» Exercise goal:
The expected output is the line holding "(417, 109) none -> [337,85,359,96] the" plus every line after it through the end of the listing, copied exactly.
______________________________
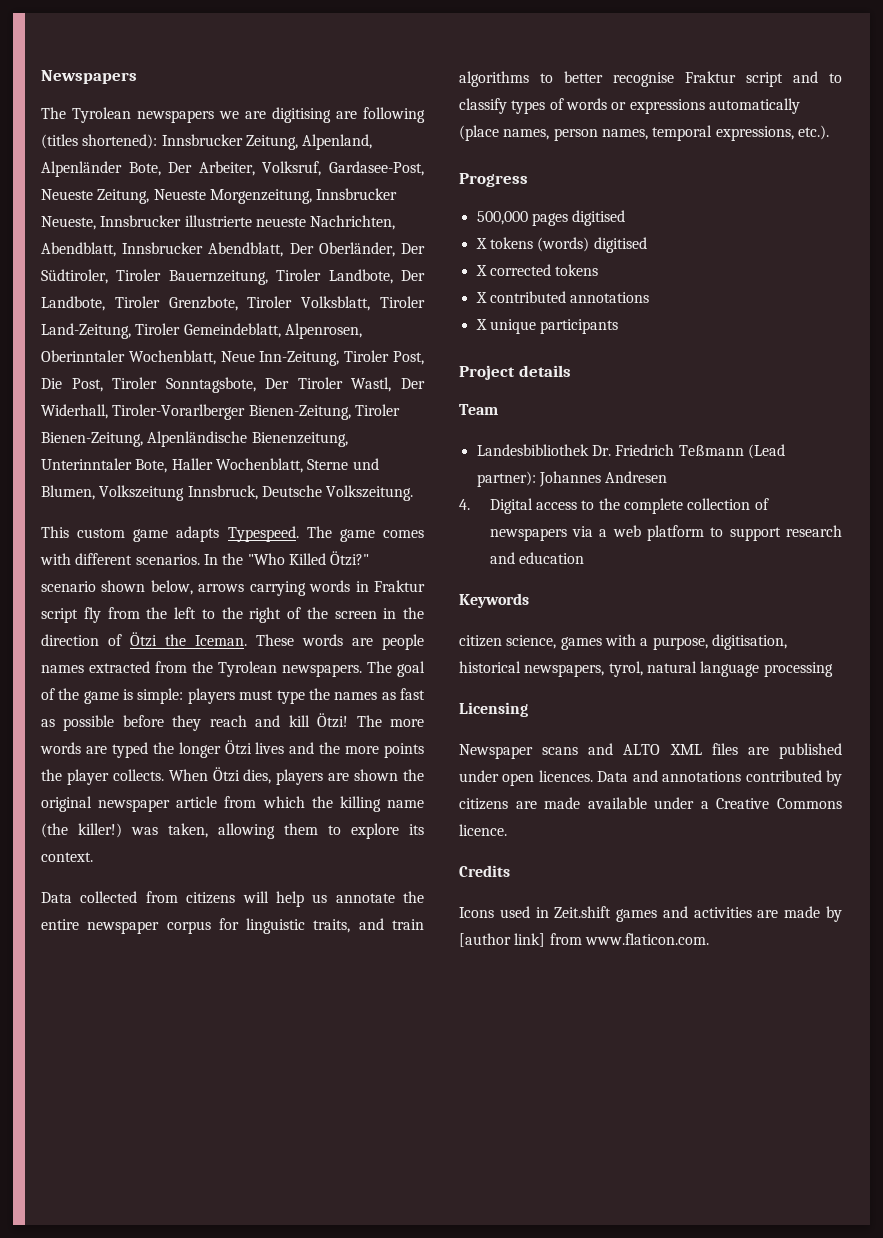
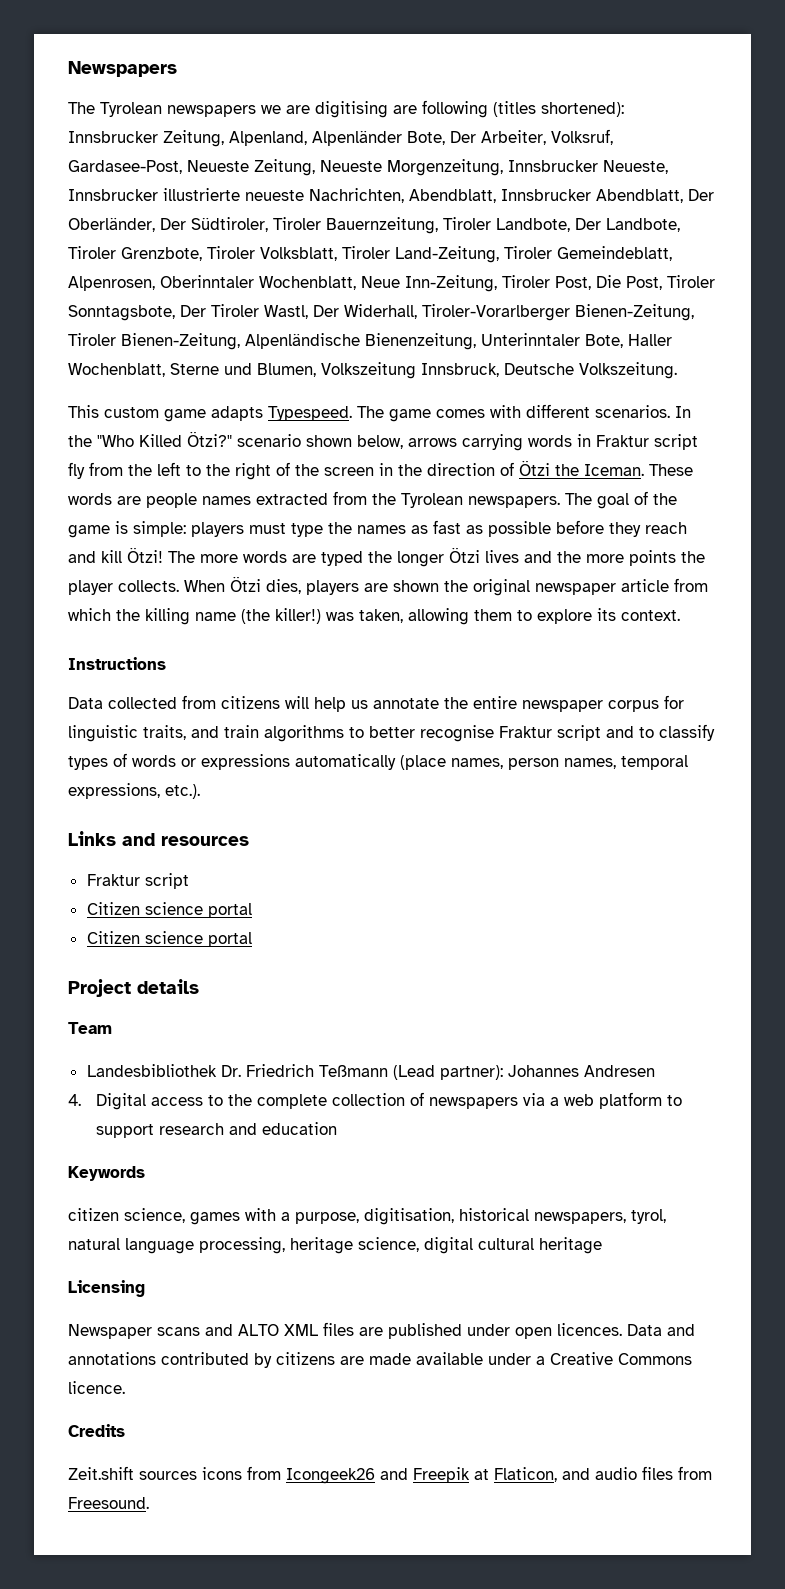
(93, 857) none -> [68,657,166,670] // Instructions
[459,173,528,187] [476,210,626,226] [475,237,647,253] [475,264,599,276] [475,291,650,303] [475,319,619,334] Progress // 500,000 pages digitised // X tokens (words) digitised // X corrected tokens // X contributed annotations // X unique participants -> [68,831,249,846] [86,873,189,889] [86,902,252,918] [86,931,252,947] Links and resources // Fraktur script // Citizen science portal // Citizen science portal
[763,662,833,677] processing -> [199,1237,602,1254] processing, heritage science, digital cultural heritage
[459,906,842,922] [459,933,709,947] Icons used in Zeit.shift games and activities are made by [author link] from www.flaticon.com. -> [68,1466,712,1484] [68,1497,149,1509] Zeit.shift sources icons from Icongeek26 and Freepik at Flaticon, and audio files from Freesound.

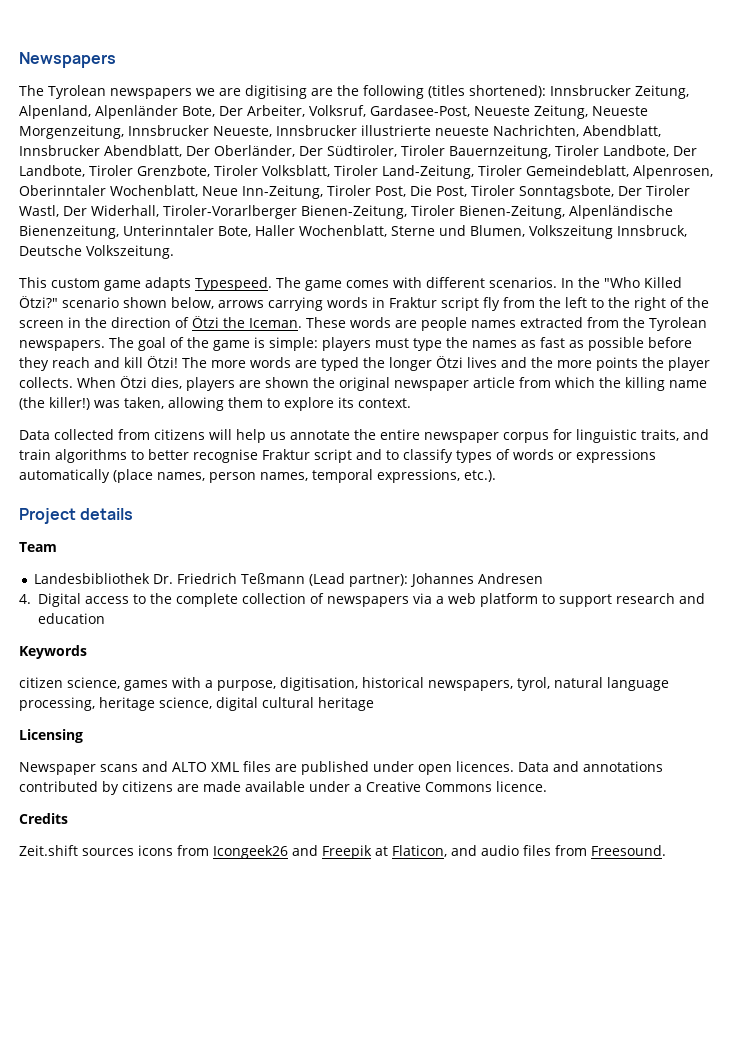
(417, 109) none -> [337,85,359,96] the
[68,657,166,670] // Instructions -> (411, 403) none
[68,831,249,846] [86,873,189,889] [86,902,252,918] [86,931,252,947] // Links and resources // Fraktur script // Citizen science portal // Citizen science portal -> (496, 476) none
______________________________
» Your response:
(417, 109) none -> [337,85,359,96] the
[68,657,166,670] // Instructions -> (411, 403) none
[68,831,249,846] [86,873,189,889] [86,902,252,918] [86,931,252,947] // Links and resources // Fraktur script // Citizen science portal // Citizen science portal -> (496, 476) none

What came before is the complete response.